* [Provided records]
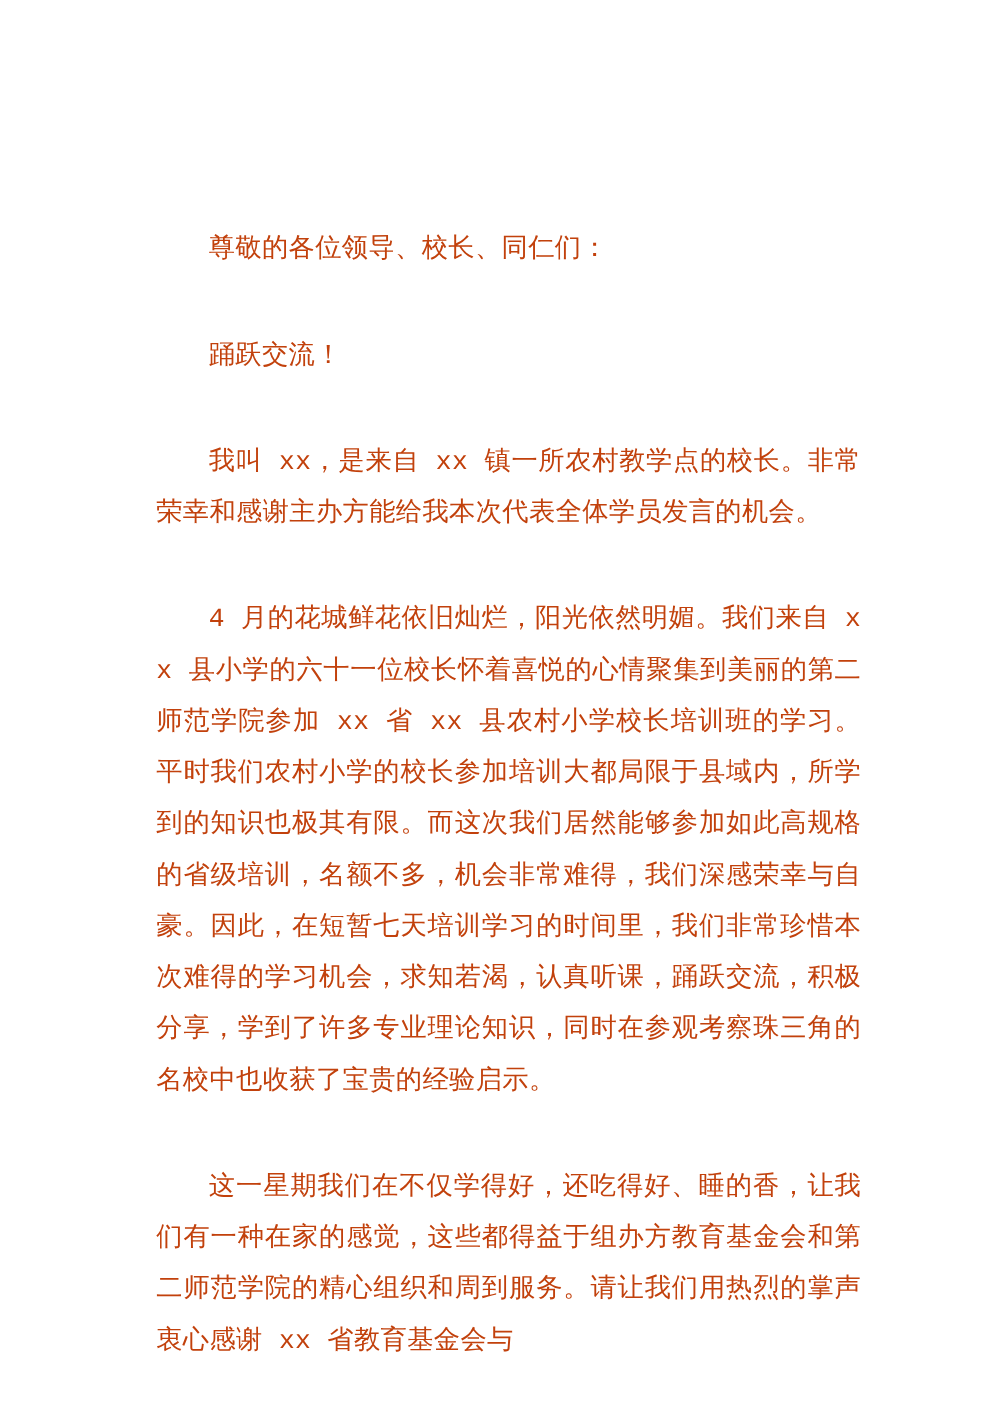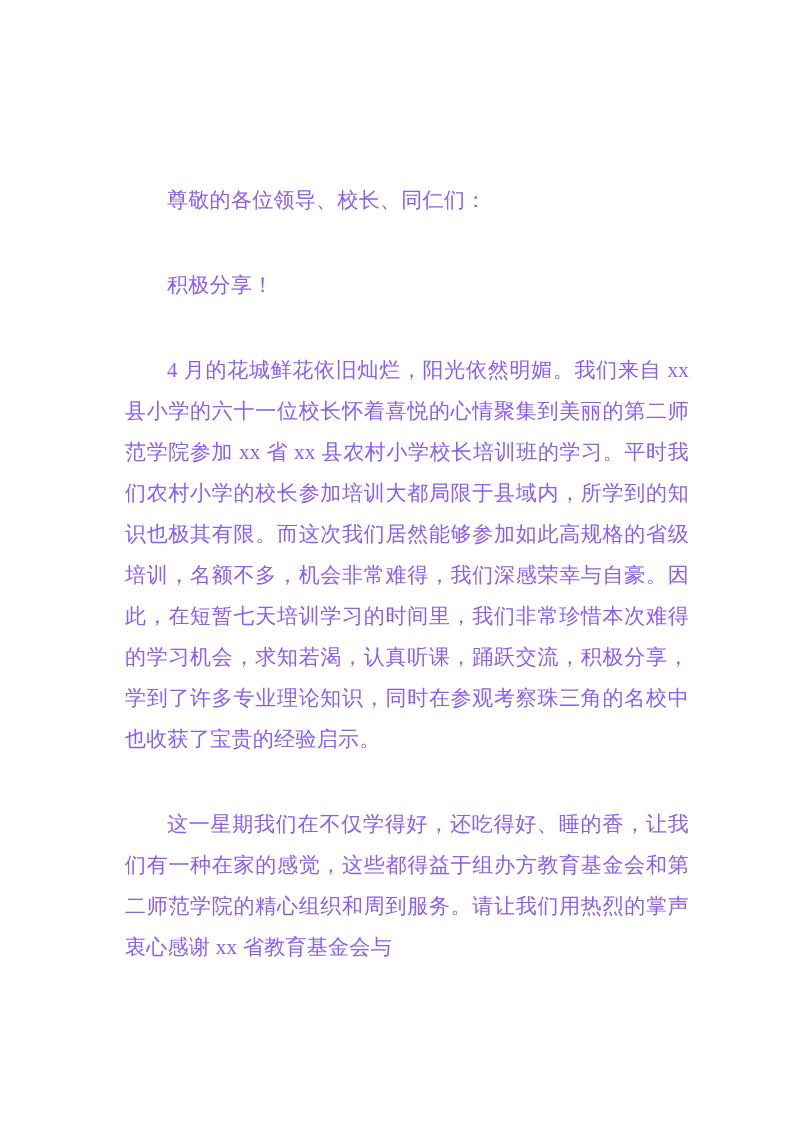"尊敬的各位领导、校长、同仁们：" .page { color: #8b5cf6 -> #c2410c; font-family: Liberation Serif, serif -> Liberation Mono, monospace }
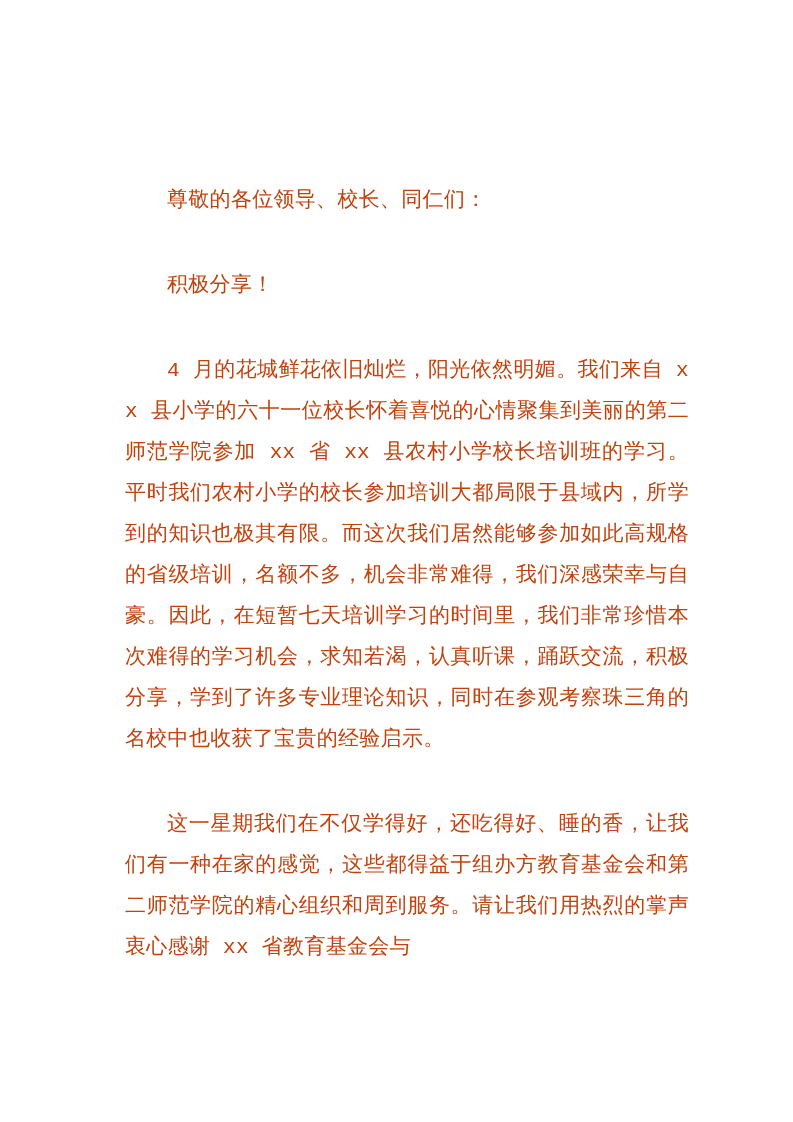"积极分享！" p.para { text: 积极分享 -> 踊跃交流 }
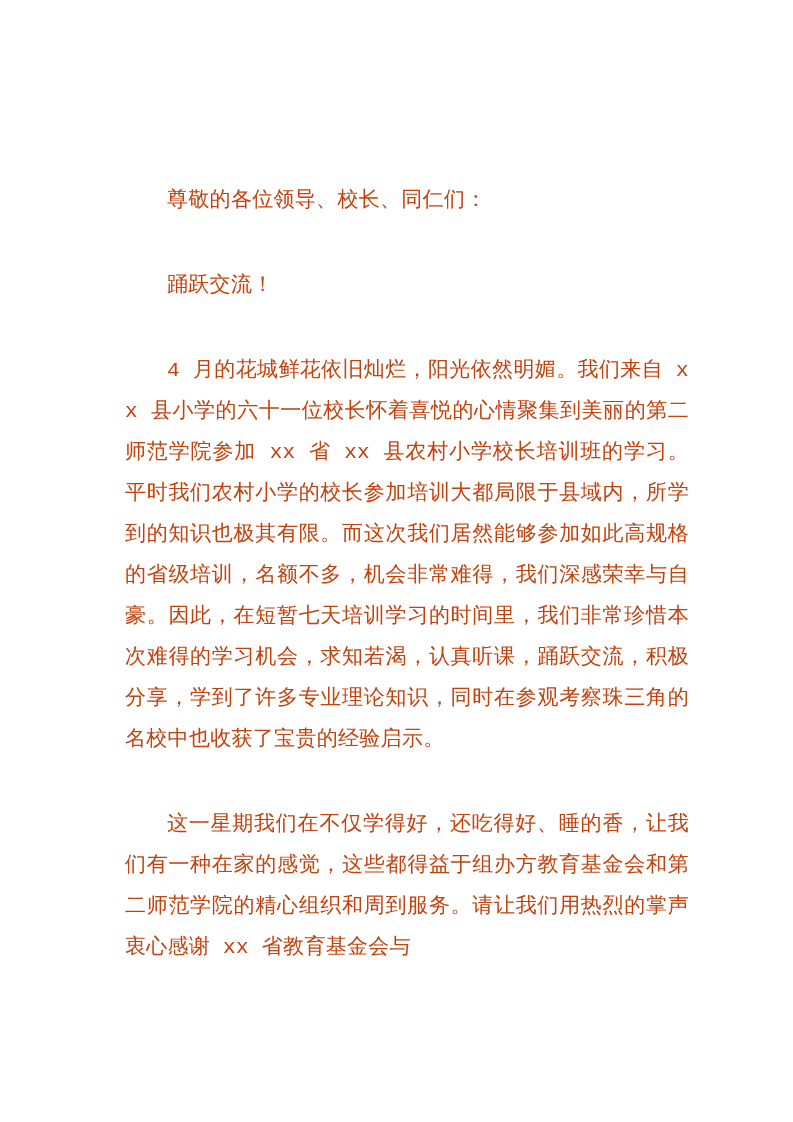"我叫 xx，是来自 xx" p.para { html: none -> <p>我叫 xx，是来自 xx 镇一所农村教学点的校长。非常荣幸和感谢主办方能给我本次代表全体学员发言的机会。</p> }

...

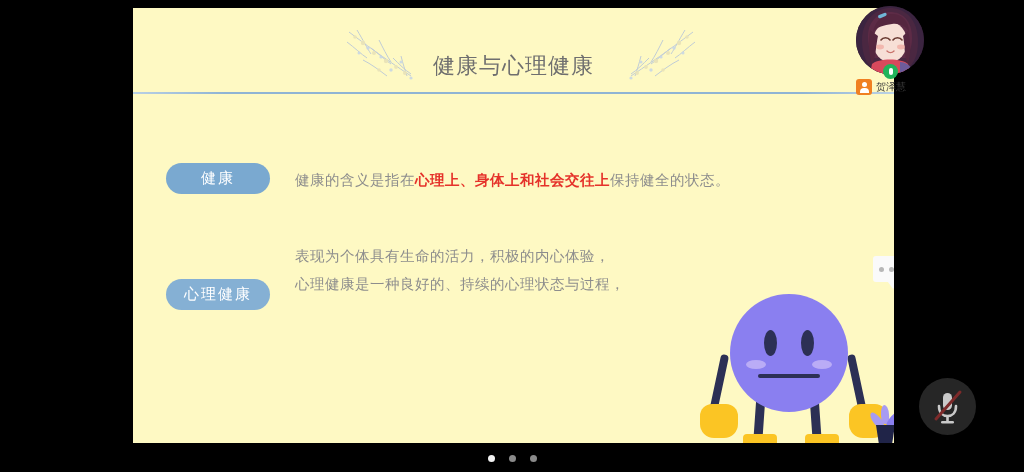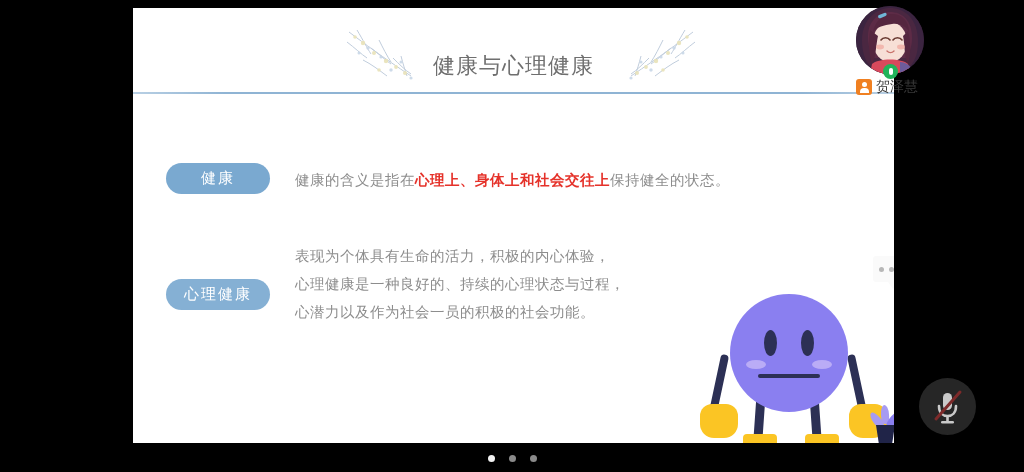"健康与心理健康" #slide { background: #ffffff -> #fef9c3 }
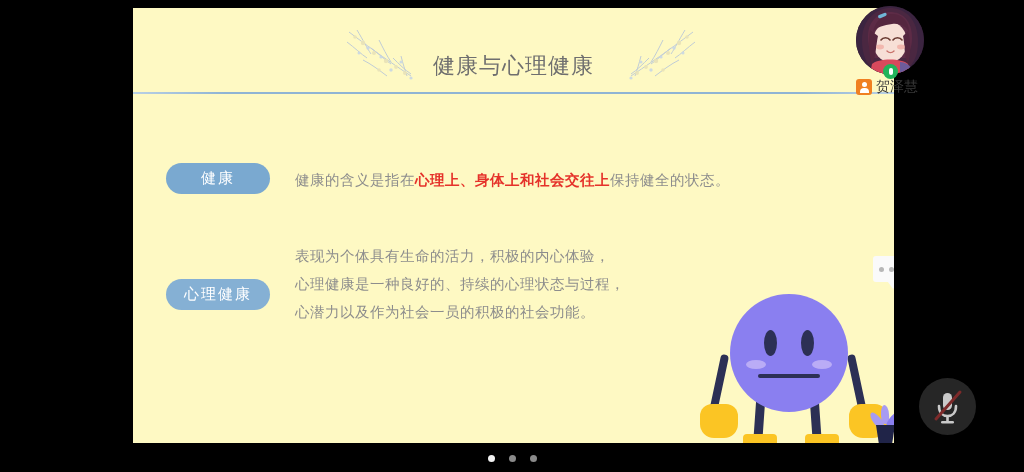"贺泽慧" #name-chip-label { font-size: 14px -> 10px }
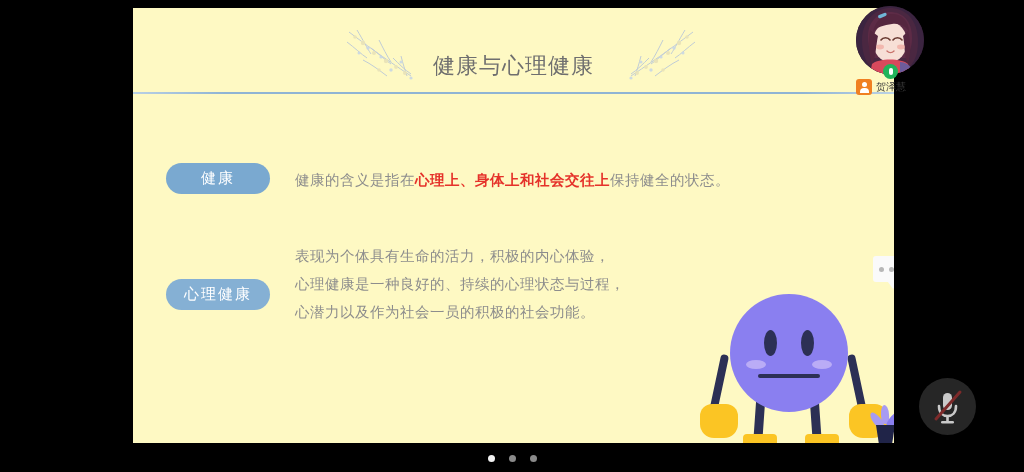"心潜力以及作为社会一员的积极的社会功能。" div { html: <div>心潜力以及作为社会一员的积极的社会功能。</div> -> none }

* [Goal of the exercise] From the data above, return exactly the lines from the one with "background: #ffffff ->" up to and including the one with "html: <div>心潜力以及作为社会一员的积极的社会功能。</div> ->". Pictures do not go in the copy.

* [Finished exercise]
"健康与心理健康" #slide { background: #ffffff -> #fef9c3 }
"贺泽慧" #name-chip-label { font-size: 14px -> 10px }
"心潜力以及作为社会一员的积极的社会功能。" div { html: <div>心潜力以及作为社会一员的积极的社会功能。</div> -> none }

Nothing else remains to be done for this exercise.